• [WHAT YOU SHOULD DO] Whenever a line in the material below includes "none", copy that line.

• [LISTED ENTRIES]
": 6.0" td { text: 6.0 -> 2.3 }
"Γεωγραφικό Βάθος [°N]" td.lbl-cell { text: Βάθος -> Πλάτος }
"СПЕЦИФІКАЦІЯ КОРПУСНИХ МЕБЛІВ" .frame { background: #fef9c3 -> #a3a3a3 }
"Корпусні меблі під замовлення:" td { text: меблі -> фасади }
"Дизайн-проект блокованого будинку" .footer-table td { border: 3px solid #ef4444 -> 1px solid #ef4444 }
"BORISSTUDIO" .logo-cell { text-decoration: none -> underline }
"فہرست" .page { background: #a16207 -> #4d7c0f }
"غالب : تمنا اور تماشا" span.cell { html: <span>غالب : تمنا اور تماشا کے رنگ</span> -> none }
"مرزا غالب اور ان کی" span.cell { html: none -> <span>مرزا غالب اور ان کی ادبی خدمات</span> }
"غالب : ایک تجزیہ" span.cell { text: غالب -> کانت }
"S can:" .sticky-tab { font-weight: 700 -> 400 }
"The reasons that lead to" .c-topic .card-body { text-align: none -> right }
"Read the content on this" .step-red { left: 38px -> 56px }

• [RESULT OF THIS TASK]
"BORISSTUDIO" .logo-cell { text-decoration: none -> underline }
"غالب : تمنا اور تماشا" span.cell { html: <span>غالب : تمنا اور تماشا کے رنگ</span> -> none }
"مرزا غالب اور ان کی" span.cell { html: none -> <span>مرزا غالب اور ان کی ادبی خدمات</span> }
"The reasons that lead to" .c-topic .card-body { text-align: none -> right }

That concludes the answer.